After Mayor Jim Kenney threatened to block pending legislation to curtail the city’s controversial 10-year tax abatement Thursday, City Council acceded to the mayor’s wishes and changed the bill.
Council President Darrell L. Clarke framed the move, which would delay the date that the legislation takes effect, as a compromise with the mayor and developers, who said that changing the abatement in July could derail construction projects already underway.
Due to a timing quirk, with the end of Council’s four-year term approaching, the bill would not be able to become law without the mayor’s signature. The maneuver he threatened was a pocket veto, in which the executive can kill a bill by inaction at the end of the Council term. With the amendment in place, it is expected to cruise to final passage next week.
Clarke said that he compromised because it was important to pass the bill, which is expected to bring in $265 million in additional revenue for the city and School District in the next decade.
“Our ability to move the needle forward and to get the necessary revenue on the table for children was of utmost importance,” he said.
The amendment moves the implementation date of the bill from July to Dec. 31, 2020. Councilwoman Helen Gym was the only member to vote against it.
“It’s embarrassing for our mayor and city to freak out about tax subsidy reform while residents are being displaced and schools crumble,” Gym tweeted Thursday morning.
After Thursday’s Council hearing, Gym said that she would probably vote for the bill to pass next week, but noted she would still need to “review it.”
The mayor and developers had pushed for an even later effective date of July 2021.
Council was not swayed earlier this week by pleas to move the date.
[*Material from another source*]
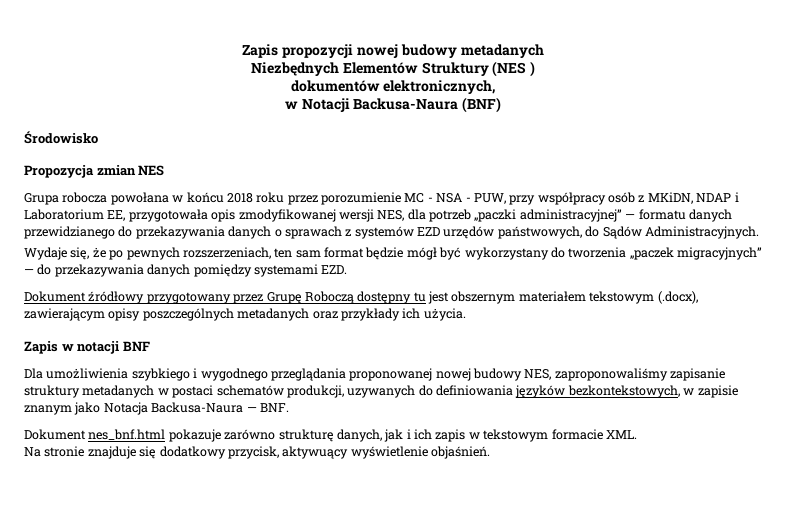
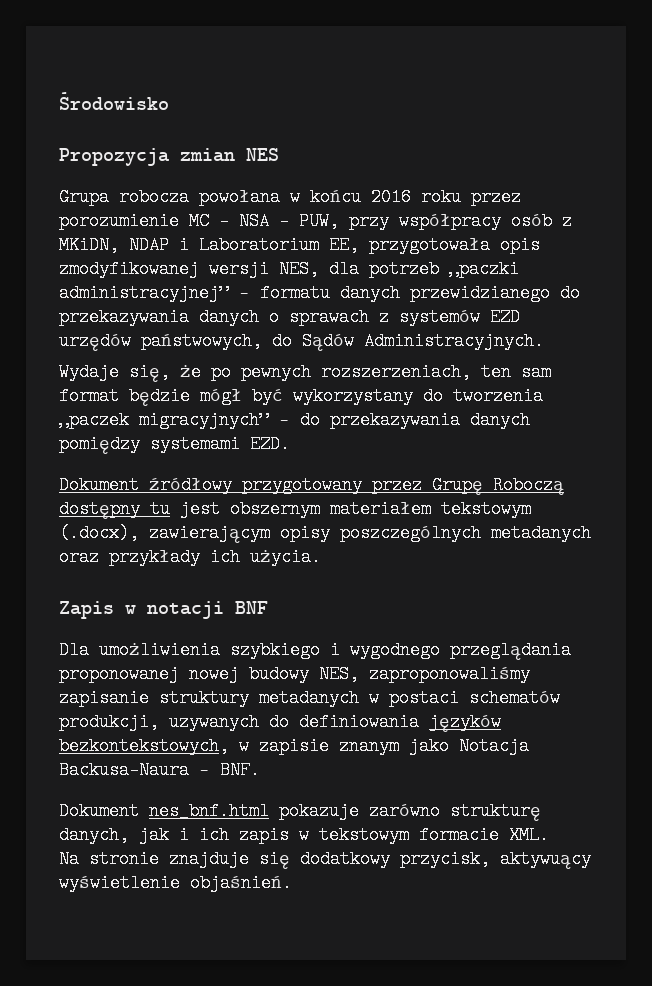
[242,44,544,58] [250,61,536,77] [290,80,496,94] [284,97,502,113] Zapis propozycji nowej budowy metadanych // Niezbędnych Elementów Struktury (NES ) // dokumentów elektronicznych, // w Notacji Backusa-Naura (BNF) // -> (59, 101) none
[226,193,253,203] 2018 -> [371,188,411,206] 2016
They unanimously voted Tuesday to advance the bill, which would reduce the tax abatement for new residential construction by 10 percentage points each year it is in effect. Under the abatement, which has been in effect for two decades, property owners pay no taxes on the value of new construction or rehabilitation for a decade. They still pay taxes on the value of the land underneath their buildings.
Kenney then made his threat Thursday morning in a letter to Clarke that marked a last-ditch effort to address concern from developers that the legislation could have a negative impact on construction projects planned for 2020.
“Please know that if Council were to pass this bill as currently proposed I will not sign it, and it will not become law,” Kenney wrote in the letter, obtained by The Inquirer. “If that were to happen, I look forward to working with you and the other members of the new Council on this issue in 2020.”
Because a new Council term begins in January and Council is set to pass the bill so late in its current session, all bills not signed by the mayor this month die. Supporters of the abatement have said they would rather compromise on legislation now than wait for a new Council session. Four Council seats are turning over next month. Two of the newcomers have said they support abolishing the abatement.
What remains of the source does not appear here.